┌──

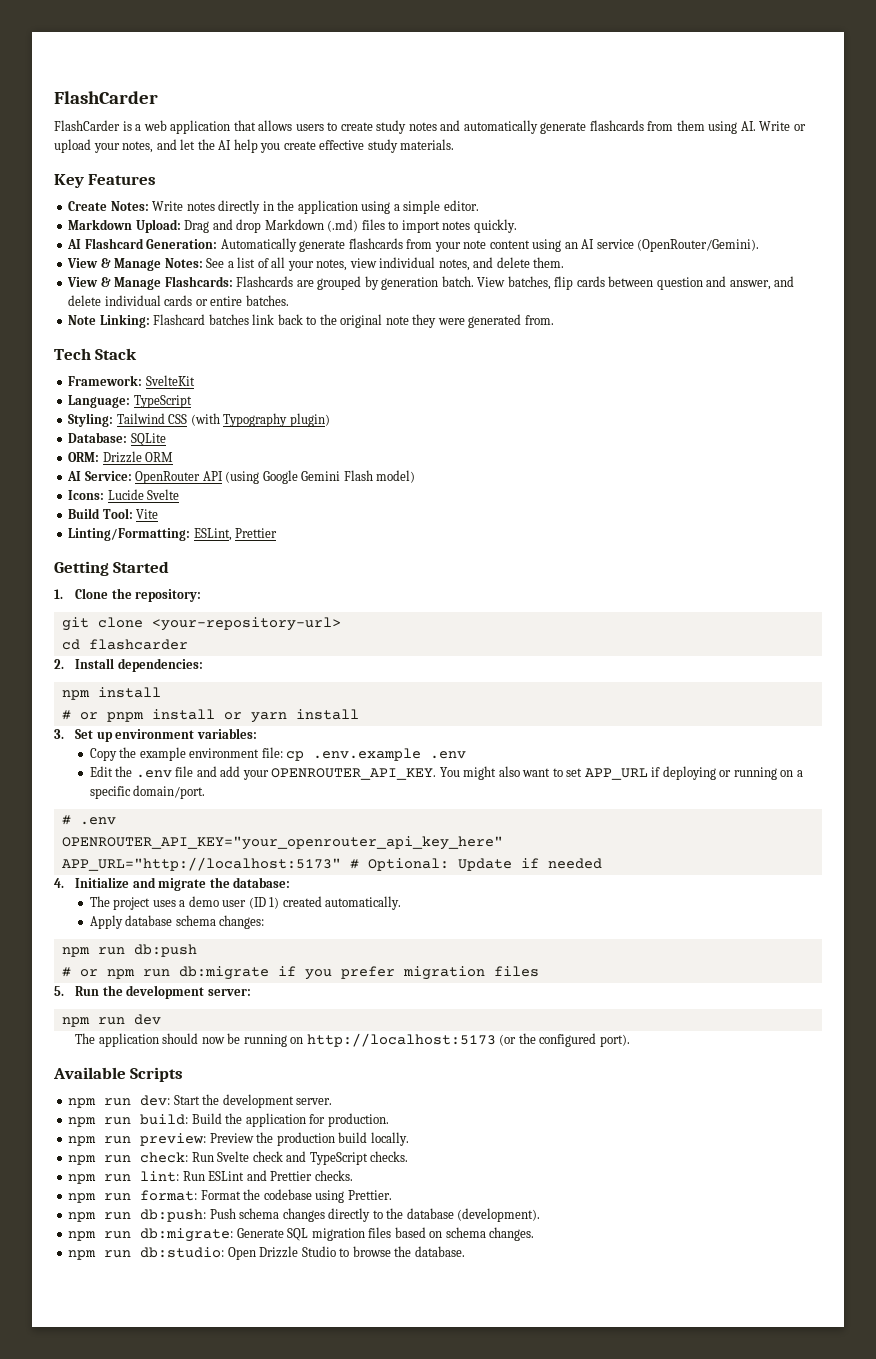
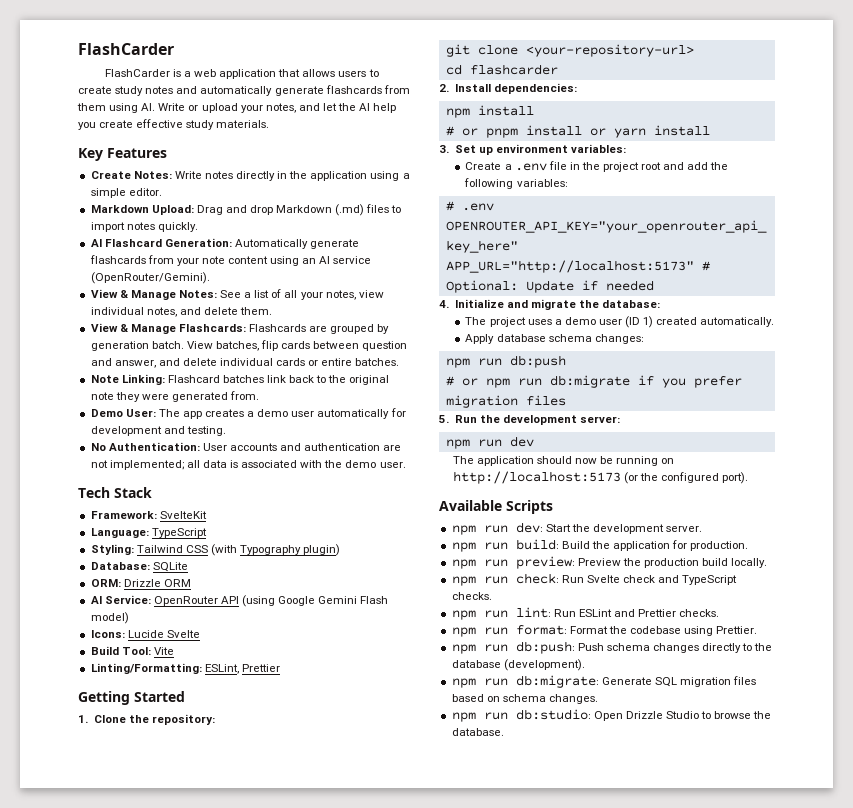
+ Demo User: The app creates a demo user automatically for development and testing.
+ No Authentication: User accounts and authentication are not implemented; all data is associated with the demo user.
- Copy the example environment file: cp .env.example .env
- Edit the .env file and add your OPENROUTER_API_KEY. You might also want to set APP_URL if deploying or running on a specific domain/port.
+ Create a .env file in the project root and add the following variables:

└──

_Your objective:_ Scan the entries above and show each line that contains the word "user".

_Finished task:_
+ Demo User: The app creates a demo user automatically for development and testing.
+ No Authentication: User accounts and authentication are not implemented; all data is associated with the demo user.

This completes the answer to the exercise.